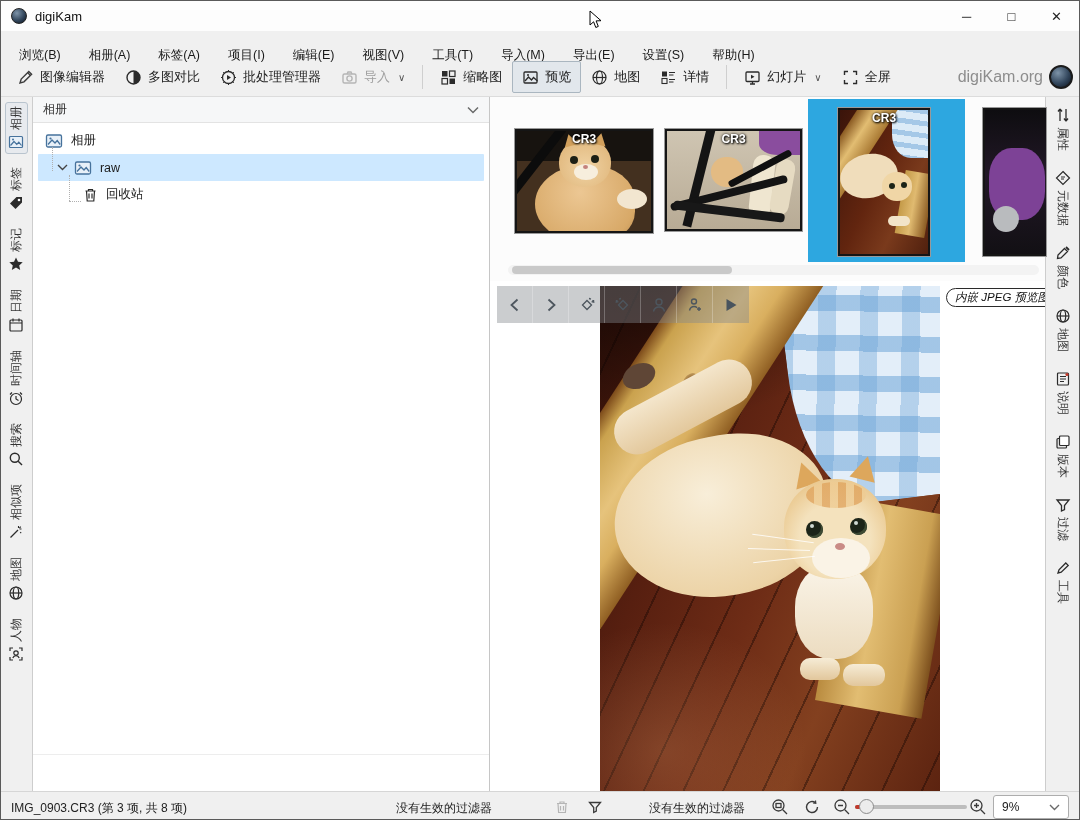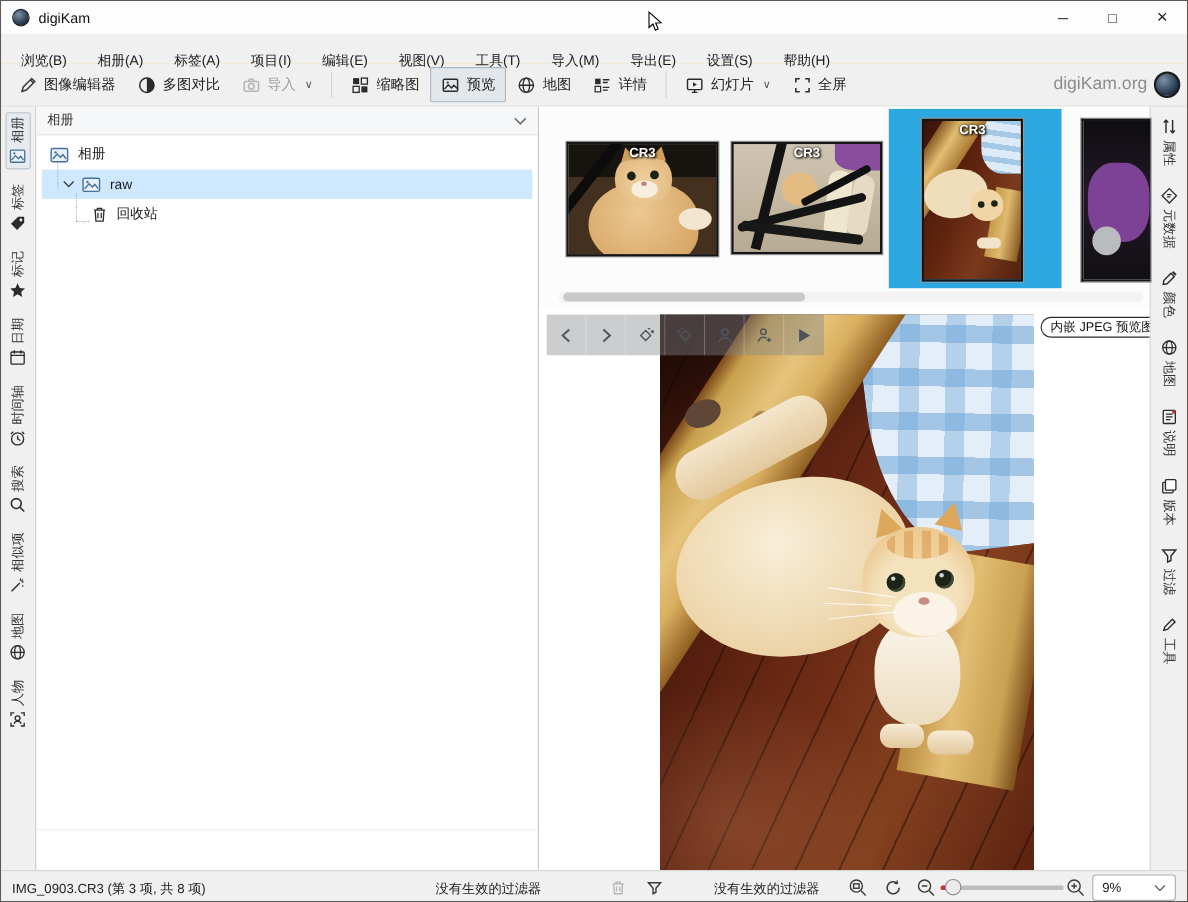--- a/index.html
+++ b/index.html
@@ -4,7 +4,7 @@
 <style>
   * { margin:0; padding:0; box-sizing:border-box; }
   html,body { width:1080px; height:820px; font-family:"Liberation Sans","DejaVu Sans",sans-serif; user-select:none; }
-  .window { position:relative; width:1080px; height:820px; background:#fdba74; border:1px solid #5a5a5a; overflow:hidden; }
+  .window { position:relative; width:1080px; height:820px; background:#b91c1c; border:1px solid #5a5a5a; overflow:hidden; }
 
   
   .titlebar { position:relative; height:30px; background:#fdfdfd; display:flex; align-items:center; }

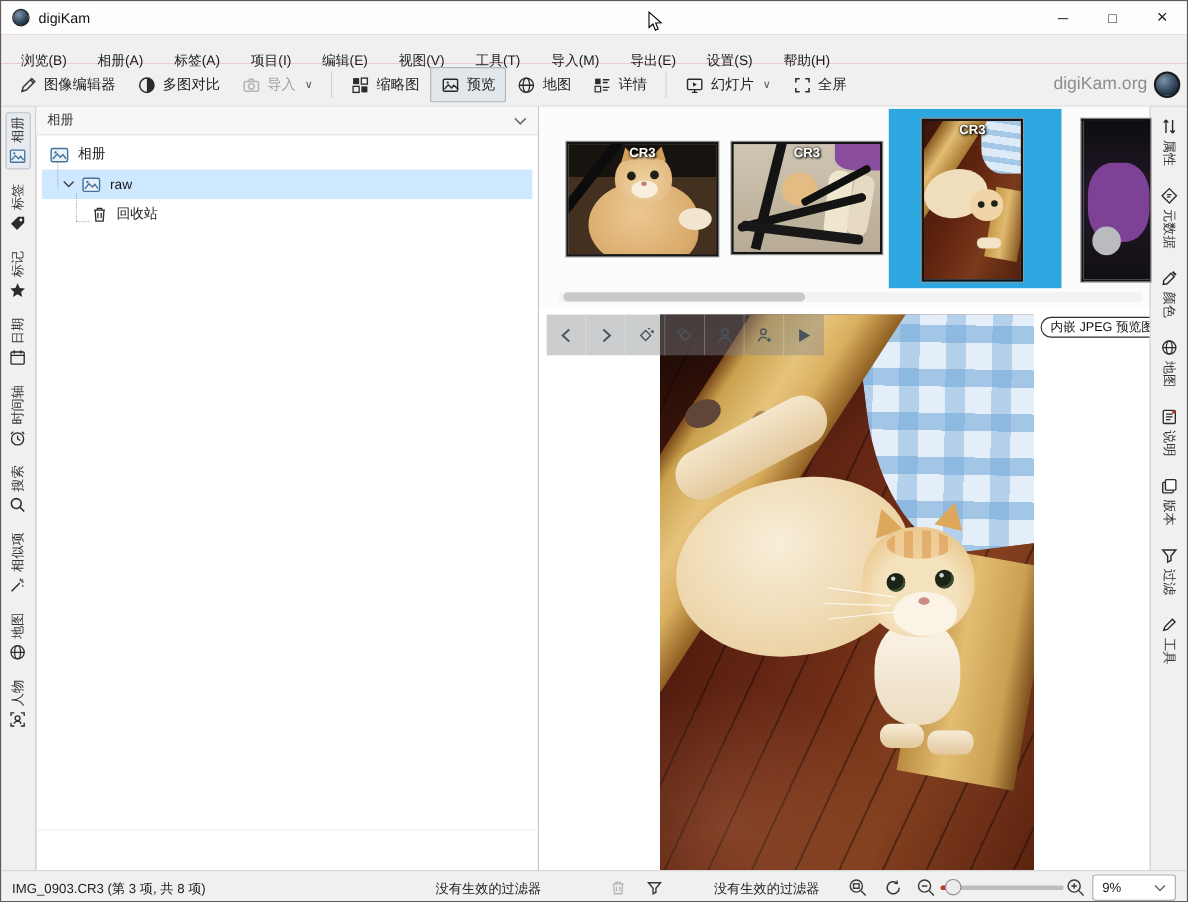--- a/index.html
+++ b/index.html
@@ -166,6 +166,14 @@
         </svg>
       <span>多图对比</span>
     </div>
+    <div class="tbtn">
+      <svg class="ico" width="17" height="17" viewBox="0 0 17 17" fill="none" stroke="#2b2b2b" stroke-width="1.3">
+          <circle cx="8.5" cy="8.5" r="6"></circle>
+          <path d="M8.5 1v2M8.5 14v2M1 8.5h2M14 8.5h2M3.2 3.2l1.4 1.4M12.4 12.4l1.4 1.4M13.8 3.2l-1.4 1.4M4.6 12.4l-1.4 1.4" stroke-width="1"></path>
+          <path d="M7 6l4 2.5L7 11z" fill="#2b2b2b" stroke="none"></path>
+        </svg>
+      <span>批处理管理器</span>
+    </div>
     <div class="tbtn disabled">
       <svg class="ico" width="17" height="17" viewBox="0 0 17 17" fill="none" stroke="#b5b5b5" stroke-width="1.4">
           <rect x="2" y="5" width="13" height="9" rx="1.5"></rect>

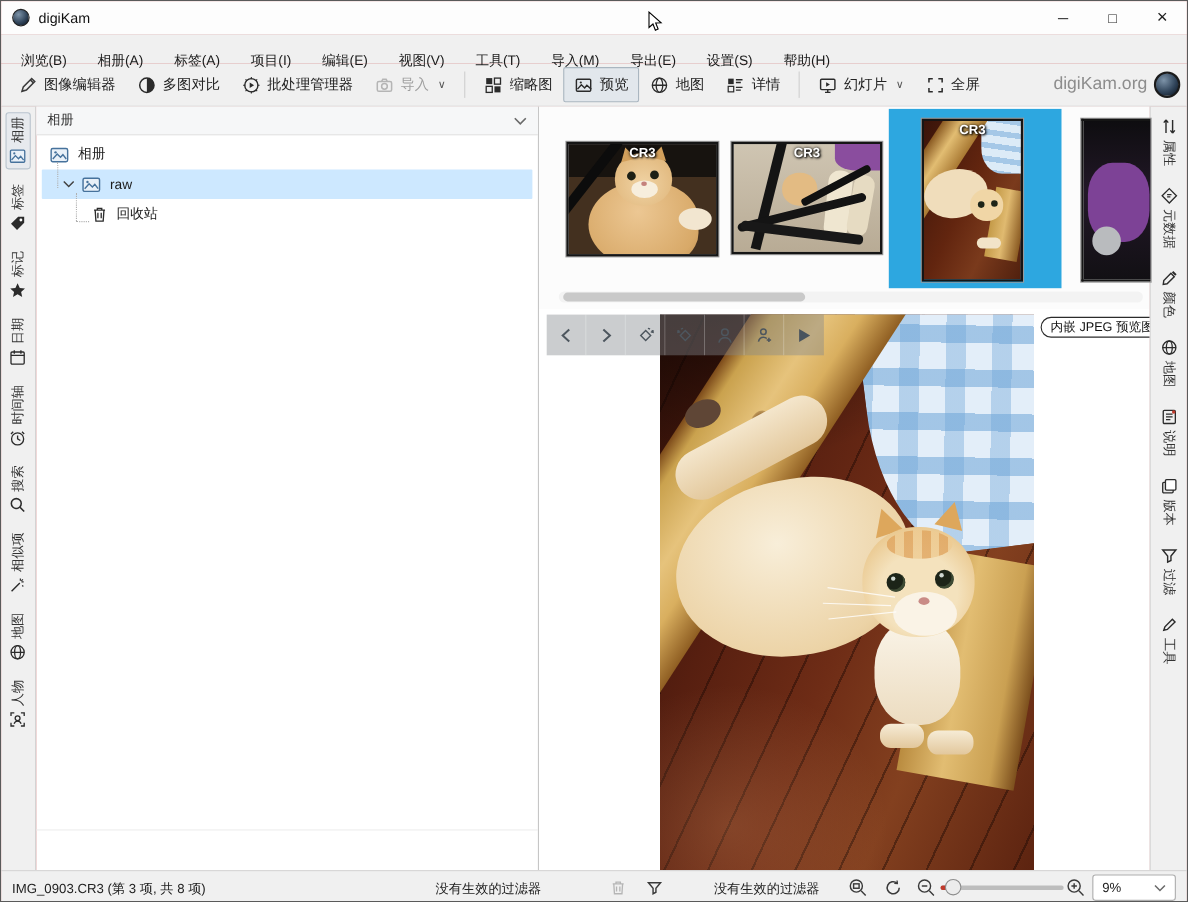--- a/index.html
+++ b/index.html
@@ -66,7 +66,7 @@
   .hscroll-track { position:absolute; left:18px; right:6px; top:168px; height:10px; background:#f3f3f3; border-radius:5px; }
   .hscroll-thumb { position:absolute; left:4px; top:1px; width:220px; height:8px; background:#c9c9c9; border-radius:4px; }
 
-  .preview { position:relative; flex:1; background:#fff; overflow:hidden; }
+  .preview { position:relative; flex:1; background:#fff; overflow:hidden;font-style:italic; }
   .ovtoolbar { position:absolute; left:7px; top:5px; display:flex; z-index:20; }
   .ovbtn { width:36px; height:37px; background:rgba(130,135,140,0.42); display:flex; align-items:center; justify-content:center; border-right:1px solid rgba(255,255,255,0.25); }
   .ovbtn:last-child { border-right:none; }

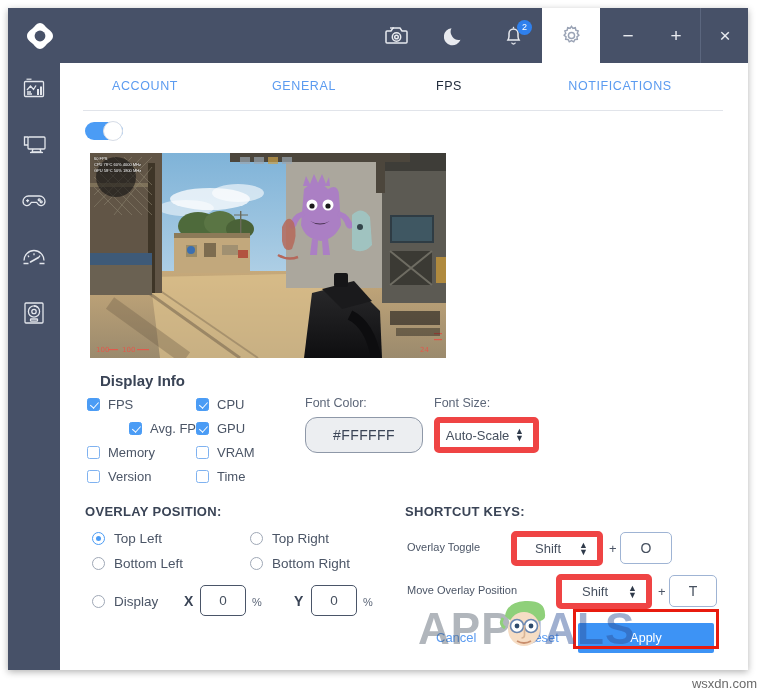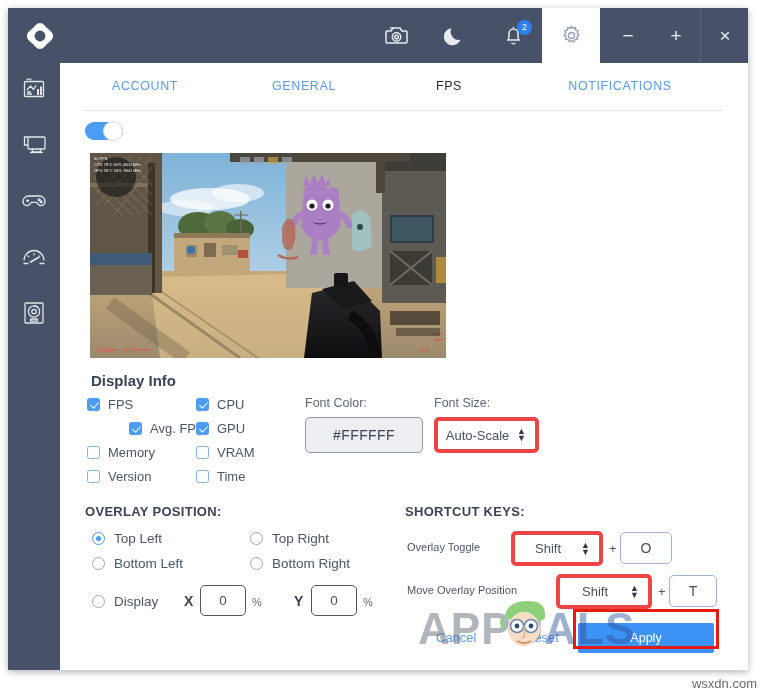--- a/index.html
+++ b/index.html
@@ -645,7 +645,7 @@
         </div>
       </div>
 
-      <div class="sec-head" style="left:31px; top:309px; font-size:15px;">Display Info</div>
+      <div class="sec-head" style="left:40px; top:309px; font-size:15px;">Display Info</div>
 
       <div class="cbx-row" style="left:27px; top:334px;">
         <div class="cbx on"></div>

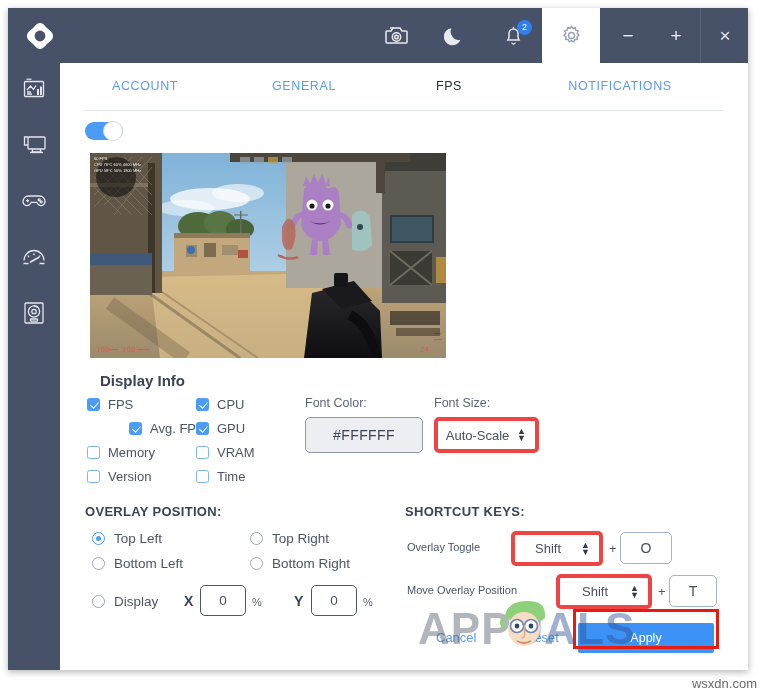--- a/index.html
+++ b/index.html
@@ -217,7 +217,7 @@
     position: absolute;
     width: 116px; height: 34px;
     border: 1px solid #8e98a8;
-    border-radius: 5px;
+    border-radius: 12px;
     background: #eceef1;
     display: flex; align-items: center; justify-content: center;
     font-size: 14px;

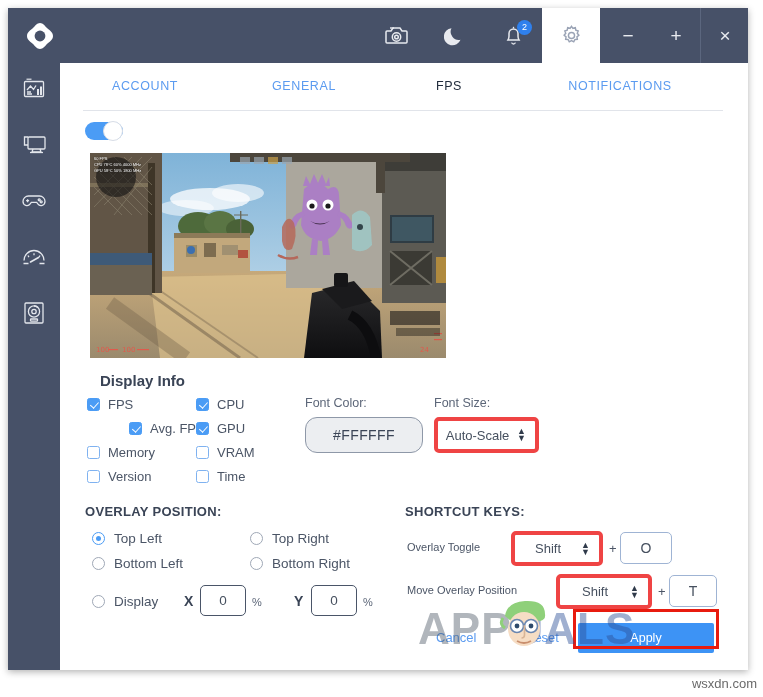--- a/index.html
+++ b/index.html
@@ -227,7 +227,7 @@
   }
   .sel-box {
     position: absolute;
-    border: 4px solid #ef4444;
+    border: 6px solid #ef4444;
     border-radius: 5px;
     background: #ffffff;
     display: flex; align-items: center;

* * * *

### Required action
Copy each entry exactly, with no pictures.

### Result for this task
--- a/index.html
+++ b/index.html
@@ -4,7 +4,7 @@
 <style>
   * { margin:0; padding:0; box-sizing:border-box; }
   html,body { width:1080px; height:820px; font-family:"Liberation Sans","DejaVu Sans",sans-serif; user-select:none; }
-  .window { position:relative; width:1080px; height:820px; background:#fdba74; border:1px solid #5a5a5a; overflow:hidden; }
+  .window { position:relative; width:1080px; height:820px; background:#b91c1c; border:1px solid #5a5a5a; overflow:hidden; }
 
   
   .titlebar { position:relative; height:30px; background:#fdfdfd; display:flex; align-items:center; }

--- a/index.html
+++ b/index.html
@@ -166,6 +166,14 @@
         </svg>
       <span>多图对比</span>
     </div>
+    <div class="tbtn">
+      <svg class="ico" width="17" height="17" viewBox="0 0 17 17" fill="none" stroke="#2b2b2b" stroke-width="1.3">
+          <circle cx="8.5" cy="8.5" r="6"></circle>
+          <path d="M8.5 1v2M8.5 14v2M1 8.5h2M14 8.5h2M3.2 3.2l1.4 1.4M12.4 12.4l1.4 1.4M13.8 3.2l-1.4 1.4M4.6 12.4l-1.4 1.4" stroke-width="1"></path>
+          <path d="M7 6l4 2.5L7 11z" fill="#2b2b2b" stroke="none"></path>
+        </svg>
+      <span>批处理管理器</span>
+    </div>
     <div class="tbtn disabled">
       <svg class="ico" width="17" height="17" viewBox="0 0 17 17" fill="none" stroke="#b5b5b5" stroke-width="1.4">
           <rect x="2" y="5" width="13" height="9" rx="1.5"></rect>

--- a/index.html
+++ b/index.html
@@ -66,7 +66,7 @@
   .hscroll-track { position:absolute; left:18px; right:6px; top:168px; height:10px; background:#f3f3f3; border-radius:5px; }
   .hscroll-thumb { position:absolute; left:4px; top:1px; width:220px; height:8px; background:#c9c9c9; border-radius:4px; }
 
-  .preview { position:relative; flex:1; background:#fff; overflow:hidden; }
+  .preview { position:relative; flex:1; background:#fff; overflow:hidden;font-style:italic; }
   .ovtoolbar { position:absolute; left:7px; top:5px; display:flex; z-index:20; }
   .ovbtn { width:36px; height:37px; background:rgba(130,135,140,0.42); display:flex; align-items:center; justify-content:center; border-right:1px solid rgba(255,255,255,0.25); }
   .ovbtn:last-child { border-right:none; }

--- a/index.html
+++ b/index.html
@@ -645,7 +645,7 @@
         </div>
       </div>
 
-      <div class="sec-head" style="left:31px; top:309px; font-size:15px;">Display Info</div>
+      <div class="sec-head" style="left:40px; top:309px; font-size:15px;">Display Info</div>
 
       <div class="cbx-row" style="left:27px; top:334px;">
         <div class="cbx on"></div>

--- a/index.html
+++ b/index.html
@@ -217,7 +217,7 @@
     position: absolute;
     width: 116px; height: 34px;
     border: 1px solid #8e98a8;
-    border-radius: 5px;
+    border-radius: 12px;
     background: #eceef1;
     display: flex; align-items: center; justify-content: center;
     font-size: 14px;

--- a/index.html
+++ b/index.html
@@ -227,7 +227,7 @@
   }
   .sel-box {
     position: absolute;
-    border: 4px solid #ef4444;
+    border: 6px solid #ef4444;
     border-radius: 5px;
     background: #ffffff;
     display: flex; align-items: center;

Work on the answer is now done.